▸ WHAT IS REQUIRED: Produce the records below again, word for word, but stop after the line that contains "install python3.7-venv -y".

*** DATA PROVIDED Section Begins ***

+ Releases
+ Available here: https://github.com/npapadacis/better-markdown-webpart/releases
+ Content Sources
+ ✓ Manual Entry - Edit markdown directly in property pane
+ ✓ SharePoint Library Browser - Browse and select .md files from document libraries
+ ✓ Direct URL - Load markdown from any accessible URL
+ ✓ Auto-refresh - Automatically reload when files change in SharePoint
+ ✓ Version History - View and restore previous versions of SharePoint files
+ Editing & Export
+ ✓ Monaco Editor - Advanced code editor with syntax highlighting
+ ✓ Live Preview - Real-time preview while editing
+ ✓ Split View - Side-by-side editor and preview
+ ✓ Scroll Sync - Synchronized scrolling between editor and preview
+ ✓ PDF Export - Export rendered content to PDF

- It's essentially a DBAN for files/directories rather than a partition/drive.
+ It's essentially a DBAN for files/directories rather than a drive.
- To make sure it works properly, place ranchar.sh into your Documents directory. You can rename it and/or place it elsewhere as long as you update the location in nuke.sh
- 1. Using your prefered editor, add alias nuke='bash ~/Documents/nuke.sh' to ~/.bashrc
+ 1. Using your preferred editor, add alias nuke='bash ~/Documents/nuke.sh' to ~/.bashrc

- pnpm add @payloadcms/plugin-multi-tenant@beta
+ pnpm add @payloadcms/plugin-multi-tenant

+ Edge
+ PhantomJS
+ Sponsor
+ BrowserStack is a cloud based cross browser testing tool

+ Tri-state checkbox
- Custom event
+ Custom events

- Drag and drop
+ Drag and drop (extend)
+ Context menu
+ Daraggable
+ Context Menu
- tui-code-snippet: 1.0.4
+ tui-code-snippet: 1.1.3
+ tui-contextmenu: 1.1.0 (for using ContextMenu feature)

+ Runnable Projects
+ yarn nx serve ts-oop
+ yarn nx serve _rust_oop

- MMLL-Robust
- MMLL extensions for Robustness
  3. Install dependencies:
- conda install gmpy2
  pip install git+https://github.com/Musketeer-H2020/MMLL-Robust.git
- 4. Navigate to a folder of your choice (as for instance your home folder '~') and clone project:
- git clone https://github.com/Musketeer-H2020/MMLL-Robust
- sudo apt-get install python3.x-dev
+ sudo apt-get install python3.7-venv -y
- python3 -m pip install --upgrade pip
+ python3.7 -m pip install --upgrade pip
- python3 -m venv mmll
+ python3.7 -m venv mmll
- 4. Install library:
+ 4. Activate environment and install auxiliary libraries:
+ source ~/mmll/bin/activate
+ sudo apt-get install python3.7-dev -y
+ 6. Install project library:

*** DATA PROVIDED Section Ends ***

▸ ANSWER:
+ Releases
+ Available here: https://github.com/npapadacis/better-markdown-webpart/releases
+ Content Sources
+ ✓ Manual Entry - Edit markdown directly in property pane
+ ✓ SharePoint Library Browser - Browse and select .md files from document libraries
+ ✓ Direct URL - Load markdown from any accessible URL
+ ✓ Auto-refresh - Automatically reload when files change in SharePoint
+ ✓ Version History - View and restore previous versions of SharePoint files
+ Editing & Export
+ ✓ Monaco Editor - Advanced code editor with syntax highlighting
+ ✓ Live Preview - Real-time preview while editing
+ ✓ Split View - Side-by-side editor and preview
+ ✓ Scroll Sync - Synchronized scrolling between editor and preview
+ ✓ PDF Export - Export rendered content to PDF

- It's essentially a DBAN for files/directories rather than a partition/drive.
+ It's essentially a DBAN for files/directories rather than a drive.
- To make sure it works properly, place ranchar.sh into your Documents directory. You can rename it and/or place it elsewhere as long as you update the location in nuke.sh
- 1. Using your prefered editor, add alias nuke='bash ~/Documents/nuke.sh' to ~/.bashrc
+ 1. Using your preferred editor, add alias nuke='bash ~/Documents/nuke.sh' to ~/.bashrc

- pnpm add @payloadcms/plugin-multi-tenant@beta
+ pnpm add @payloadcms/plugin-multi-tenant

+ Edge
+ PhantomJS
+ Sponsor
+ BrowserStack is a cloud based cross browser testing tool

+ Tri-state checkbox
- Custom event
+ Custom events

- Drag and drop
+ Drag and drop (extend)
+ Context menu
+ Daraggable
+ Context Menu
- tui-code-snippet: 1.0.4
+ tui-code-snippet: 1.1.3
+ tui-contextmenu: 1.1.0 (for using ContextMenu feature)

+ Runnable Projects
+ yarn nx serve ts-oop
+ yarn nx serve _rust_oop

- MMLL-Robust
- MMLL extensions for Robustness
  3. Install dependencies:
- conda install gmpy2
  pip install git+https://github.com/Musketeer-H2020/MMLL-Robust.git
- 4. Navigate to a folder of your choice (as for instance your home folder '~') and clone project:
- git clone https://github.com/Musketeer-H2020/MMLL-Robust
- sudo apt-get install python3.x-dev
+ sudo apt-get install python3.7-venv -y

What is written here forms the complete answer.